People told us they were given information about the treatments they were considering including the benefits and any associated risk. Information was given verbally and in writing so that they could make an informed decision about whether to have the treatment or not. Once people had made the decision to go ahead with their treatment written consent was obtained to ensure people understood the information given to them.

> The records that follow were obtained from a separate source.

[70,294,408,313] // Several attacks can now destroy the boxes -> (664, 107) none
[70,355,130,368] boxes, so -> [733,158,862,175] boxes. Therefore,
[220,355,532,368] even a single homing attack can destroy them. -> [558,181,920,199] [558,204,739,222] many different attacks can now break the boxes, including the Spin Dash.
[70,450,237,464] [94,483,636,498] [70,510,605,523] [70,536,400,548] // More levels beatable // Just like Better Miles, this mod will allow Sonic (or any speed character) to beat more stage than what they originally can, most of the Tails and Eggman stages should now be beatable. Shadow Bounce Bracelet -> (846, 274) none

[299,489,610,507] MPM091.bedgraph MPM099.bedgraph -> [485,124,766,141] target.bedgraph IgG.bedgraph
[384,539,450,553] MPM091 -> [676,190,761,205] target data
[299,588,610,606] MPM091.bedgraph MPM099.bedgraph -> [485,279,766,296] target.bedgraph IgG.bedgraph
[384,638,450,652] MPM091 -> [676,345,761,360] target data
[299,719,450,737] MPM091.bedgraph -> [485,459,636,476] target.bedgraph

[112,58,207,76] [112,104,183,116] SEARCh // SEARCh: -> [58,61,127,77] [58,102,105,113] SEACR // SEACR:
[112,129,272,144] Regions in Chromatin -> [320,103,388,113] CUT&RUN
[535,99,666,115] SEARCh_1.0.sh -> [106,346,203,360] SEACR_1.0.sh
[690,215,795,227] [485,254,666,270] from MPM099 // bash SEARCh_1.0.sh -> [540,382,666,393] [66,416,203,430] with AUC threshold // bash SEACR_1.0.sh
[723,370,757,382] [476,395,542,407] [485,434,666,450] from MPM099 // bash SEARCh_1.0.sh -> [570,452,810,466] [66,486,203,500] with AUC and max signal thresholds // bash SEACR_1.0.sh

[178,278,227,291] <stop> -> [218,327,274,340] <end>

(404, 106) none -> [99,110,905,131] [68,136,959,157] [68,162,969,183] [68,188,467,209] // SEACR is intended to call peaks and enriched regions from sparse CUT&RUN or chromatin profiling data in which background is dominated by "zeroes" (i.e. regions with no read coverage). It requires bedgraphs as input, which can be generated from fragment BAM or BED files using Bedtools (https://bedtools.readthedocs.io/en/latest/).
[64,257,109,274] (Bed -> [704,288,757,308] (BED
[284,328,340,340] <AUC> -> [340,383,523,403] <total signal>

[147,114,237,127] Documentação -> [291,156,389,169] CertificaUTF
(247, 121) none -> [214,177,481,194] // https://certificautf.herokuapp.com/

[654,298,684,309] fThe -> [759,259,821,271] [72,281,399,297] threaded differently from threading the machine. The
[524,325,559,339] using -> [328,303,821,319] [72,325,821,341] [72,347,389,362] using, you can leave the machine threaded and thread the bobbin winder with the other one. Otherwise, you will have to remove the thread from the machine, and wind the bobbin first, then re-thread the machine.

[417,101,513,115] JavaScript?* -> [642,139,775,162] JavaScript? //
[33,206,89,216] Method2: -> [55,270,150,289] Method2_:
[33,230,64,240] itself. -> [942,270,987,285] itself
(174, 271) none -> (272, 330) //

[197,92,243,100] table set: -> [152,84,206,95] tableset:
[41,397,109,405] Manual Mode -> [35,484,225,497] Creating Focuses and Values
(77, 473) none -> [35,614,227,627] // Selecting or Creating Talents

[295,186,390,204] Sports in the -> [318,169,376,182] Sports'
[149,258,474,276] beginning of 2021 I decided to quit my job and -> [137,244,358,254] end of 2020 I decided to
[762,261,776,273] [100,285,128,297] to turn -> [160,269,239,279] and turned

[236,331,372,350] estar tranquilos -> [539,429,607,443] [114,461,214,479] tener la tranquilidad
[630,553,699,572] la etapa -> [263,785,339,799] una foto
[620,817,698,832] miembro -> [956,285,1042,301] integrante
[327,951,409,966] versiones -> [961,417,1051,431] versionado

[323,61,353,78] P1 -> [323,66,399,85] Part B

Treatment plans were comprehensive and showed the treatments given. Photographic evidence was kept of the outcome meaning that people could see the results of the treatments they had received. There were follow up appointments to ensure that no complications had developed.

There were systems in place to ensure that people were kept safe from harm. These included recruitment processes, infection control process and maintenance of equipment.

The management of medicines had not ensured that medicines were locked away and used within expiry dates.

There were systems in place to monitor the quality of the service. Complaints and comments from people were used to assess if they were happy with the service. Comments made by people included: "extremely happy with the service" and "always been delighted with the level of care".